WASHINGTON (Reuters) — The U.S. government ordered a partial shutdown Monday in the face of anti-globalization protests, and demonstrators planned to gather before dawn to prevent world financial leaders from meeting.

Both sides' plans reflected clashes Sunday in which police with batons and pepper spray beat back protesters out to block financial leaders from the world's richest nations.

In a rare move, the federal government announced late Sunday that only emergency workers should report to work Monday in a large area surrounding the International Monetary Fund and the World Bank, where thousands of protesters were expected to target world financial meetings again.

One of the protest organizers said mobilization would begin in the predawn hours Monday in a bid to keep financial officials from gaining access to fund and bank buildings.

The Office of Personnel Management said nonessential federal workers at the State, Treasury, Commerce and Interior departments, the White House, and other key agencies would have an unexpected day off at the recommendation of federal and local law-enforcement officials.
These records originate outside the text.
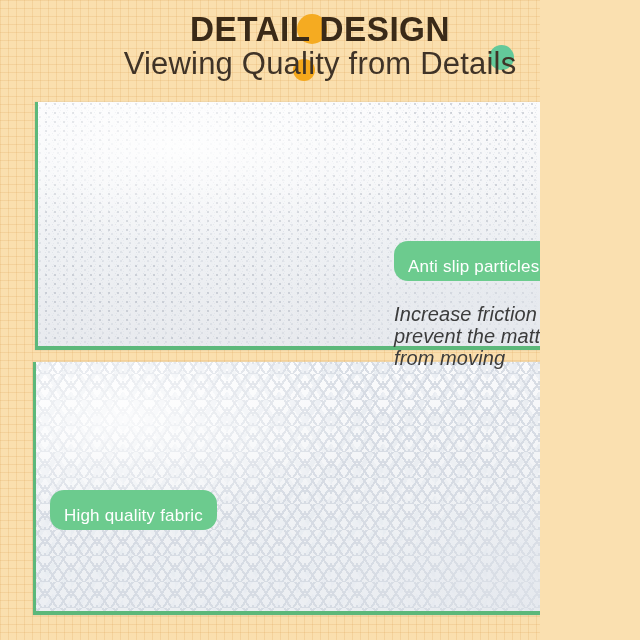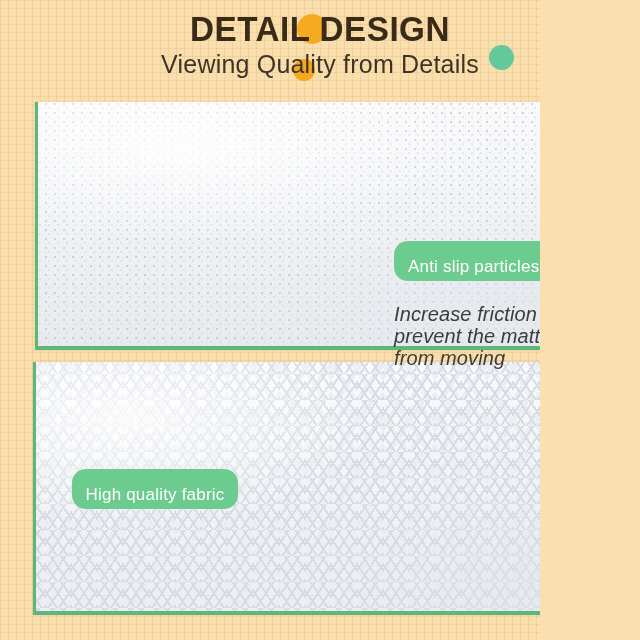--- a/index.html
+++ b/index.html
@@ -83,7 +83,7 @@
     top: 49px;
     width: 640px;
     z-index: 2;
-    font-size: 25px;
+    font-size: 31px;
     font-weight: normal;
     color: #3f3327;
     line-height: 30px;

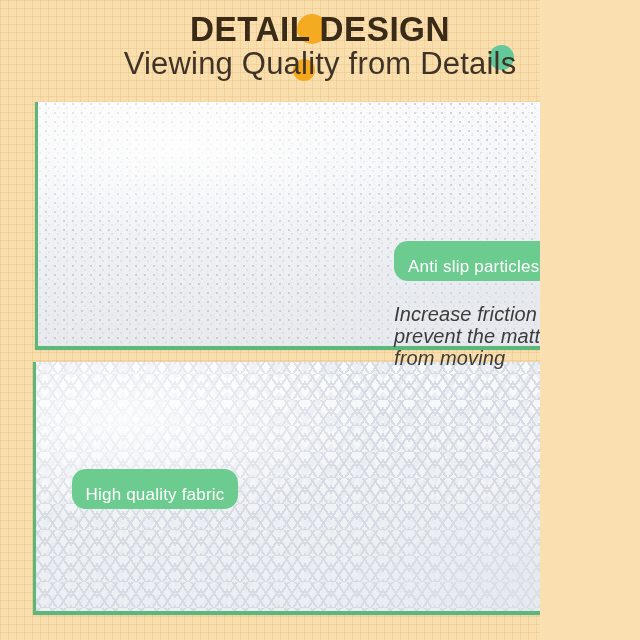--- a/index.html
+++ b/index.html
@@ -184,7 +184,7 @@
   
   .callout { position: absolute; z-index: 8; }
   #callout-top  { left: 394px; top: 241px; width: 200px; }
-  #callout-bottom { left: 50px; top: 469px; width: 210px; text-align: center; }
+  #callout-bottom { left: 50px; top: 490px; width: 210px; }
 
   .badge {
     display: inline-block;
Washington Police Chief Charles Ramsey forecast bad traffic during Monday's morning rush hour as protesters tried to block the sixth and final day of meetings at the IMF and World Bank.

"I think that people can just about bank on having traffic congestion like they have not seen here," Ramsey said.

Anti-globalization protesters, who say the institutions' policies hurt the poor and destroy the environment, tried to block financial leaders from meeting Sunday but shut out only a few finance ministers.

"Despite the scare tactics, the threats, the harassment, the surveillance, the helicopters overhead, the raid of our workshop space and our teaching area, their tear gas ... and pepper spray, we will not be silenced," Nadine Bloch of the Mobilization for Global Justice told a news conference.

Police arrested 20 protesters Sunday, bringing to 657 the number of people they say have been detained in the last two days of protests. Organizers say 900 were arrested, with 300 still in jail. During a week of similar protests in Seattle last December, 525 people were arrested.

Protest organizers said they had 20,000 demonstrators on the streets of the capital Sunday. Police estimated that 10,000 protesters attended one demonstration on the grassy Ellipse near the White House, a good-humored rally that drew people whose causes ranged from the battle against AIDS to Third World rights.

Despite the protests, the Group of 10 industrialized countries and a key IMF panel met on time, discussing reforms to make sure that the problems that caused the financial meltdown of 1997-99 did not occur again.

As in the anti-trade protests in Seattle last year, the demonstrators in Washington underwent weeks of training and appeared to be highly organized. But unlike Seattle police, those in Washington responded quickly to attempts by protesters to disrupt the meetings here, keeping the crowds mostly under control.

Police beat protesters with batons, fired pepper spray and rode their motorcycles into the crowd to try to break up demonstrations just blocks from the White House.

In what seemed to be an isolated incident, police appeared to use tear gas after skirmishing for several hours with the demonstrators, many of whom wore bandannas and masks. The use of force calmed the volatile situation.

A police spokesman said an investigation had been launched into whether police had actually used tear gas on the protesters, a move that he said only two top police commanders could authorize.

Washington Mayor Anthony Williams defended the police action and vowed to prevent a repeat of events in Seattle, where there was widespread damage to property.

Monday's partial shutdown, rarely used except for weather-related emergencies, affects a large area bounded by 12th Street N.W., 23rd Street N.W., Constitution Avenue and K Street N.W., the Office of Personnel Management said.

Outside that area, government agencies would operate, but workers could take unscheduled leave.

"This is obviously a decision that we don't take lightly. It's very unusual and very rare," a spokesman said.

The last time federal workers stayed home, aside from some snow days this winter, was during last year's NATO summit in Washington, when officials also cited security concerns.

District of Columbia government workers will also be allowed to take unscheduled leave and stay home Monday.

Protesters believe IMF and World Bank policies serve the interests of rich countries at the expense of the world's poorest people, a criticism shared by some economists and members of Congress.

IMF meetings went ahead Sunday as busloads of delegates were able to enter through a secure entrance, many arriving at dawn, before the crowds gathered.

But protesters hoped to beat them to the punch Monday, one organizer said, with activists due to begin arriving at 3 a.m. EDT.